EXERCISE: Lines in the records below that contain the word "Galaxy" must each be copied.

----- DATA FOR THE TASK

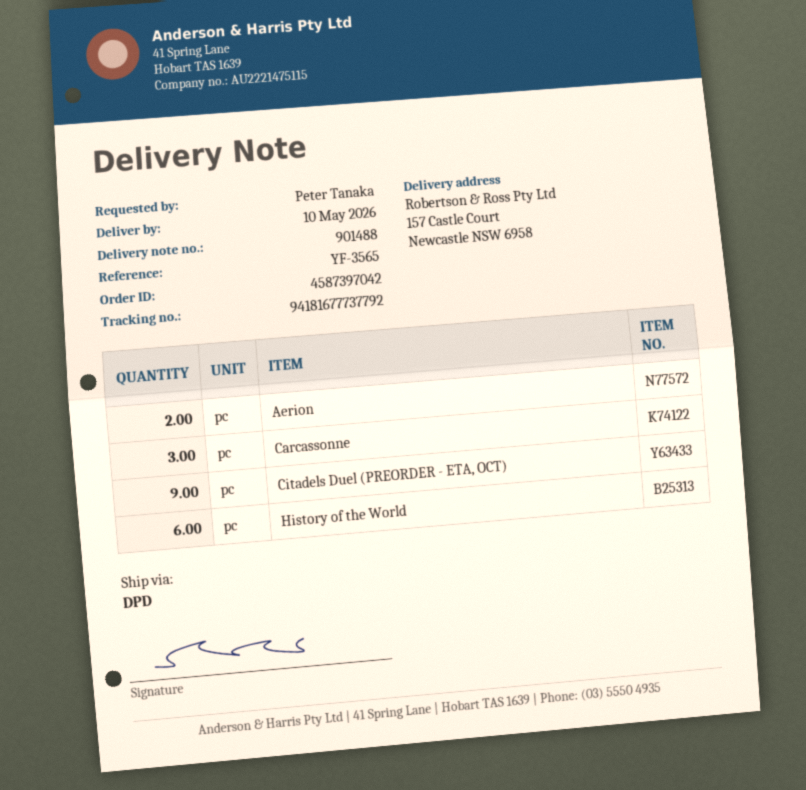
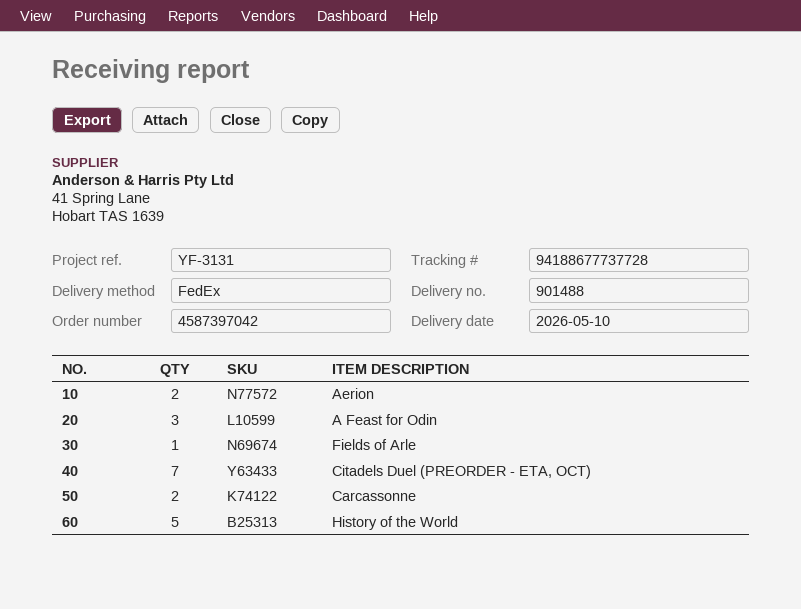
reference: YF-3565 -> YF-3131
shipping method: DPD -> FedEx
tracking number: 94181677737792 -> 94188677737728
Carcassonne: 3 -> 2
Citadels Duel (PREORDER - ETA, OCT): 9 -> 7
History of the World: 6 -> 5
A Feast for Odin: none -> 3
Fields of Arle: none -> 1

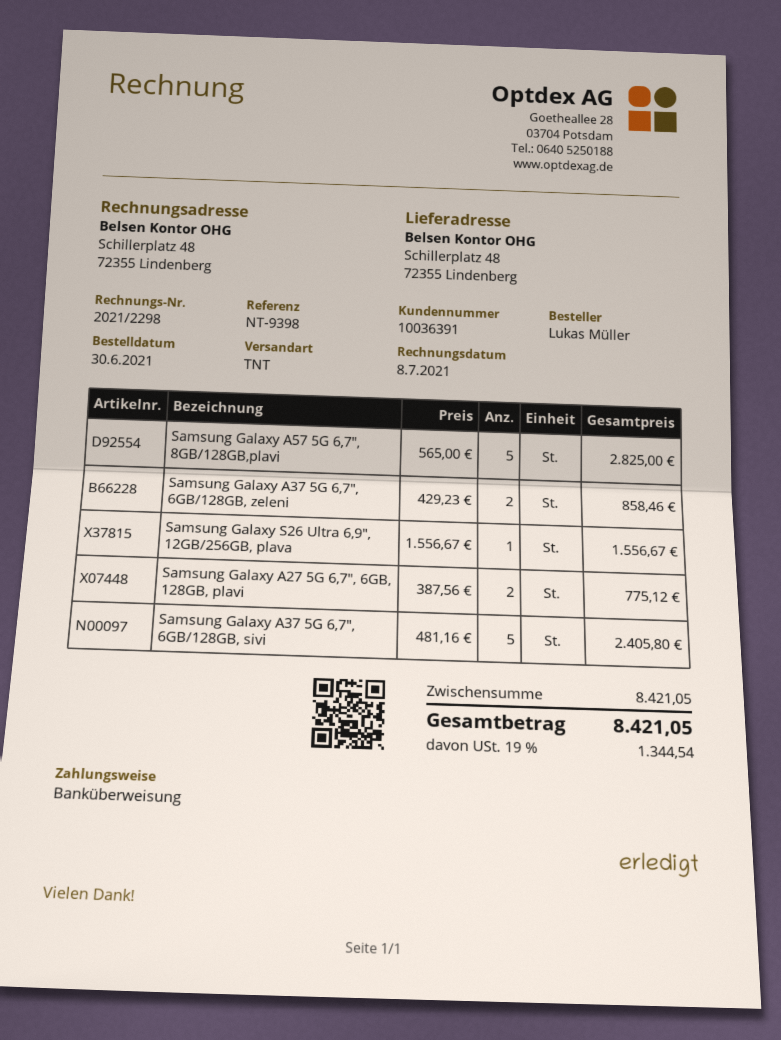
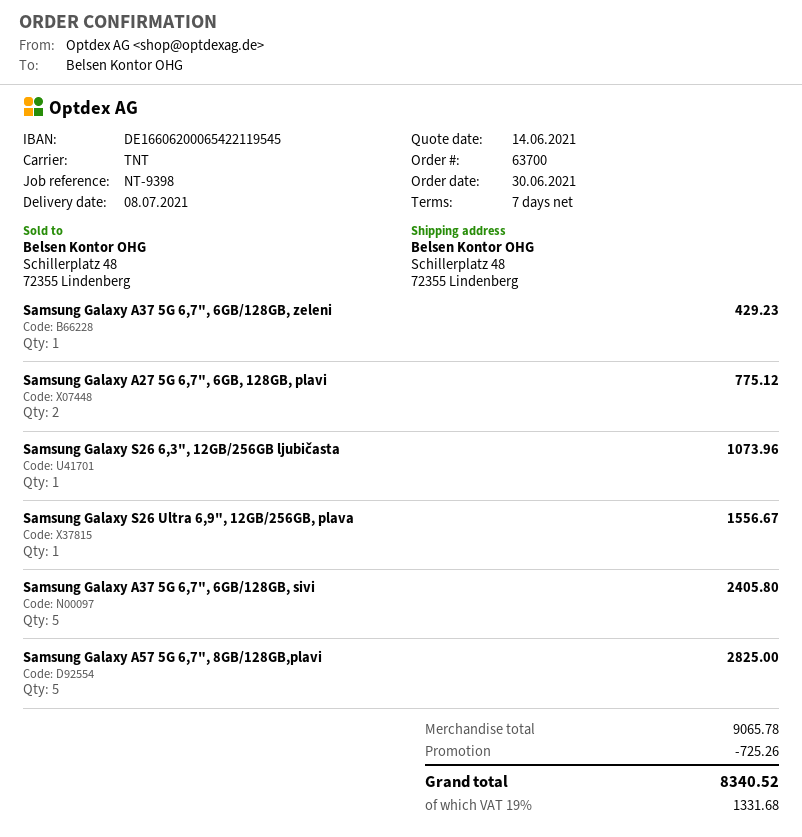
Samsung Galaxy A37 5G 6,7", 6GB/128GB, zeleni: 2 for 858.46 -> 1 for 429.23
Samsung Galaxy S26 6,3", 12GB/256GB ljubičasta: none -> 1 for 1073.96
subtotal: 8421.05 -> 9065.78
discount: none -> 725.26
tax: 19% = 1344.54 -> 19% = 1331.68
total: 8421.05 -> 8340.52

----------

RESPONSE:
Samsung Galaxy A37 5G 6,7", 6GB/128GB, zeleni: 2 for 858.46 -> 1 for 429.23
Samsung Galaxy S26 6,3", 12GB/256GB ljubičasta: none -> 1 for 1073.96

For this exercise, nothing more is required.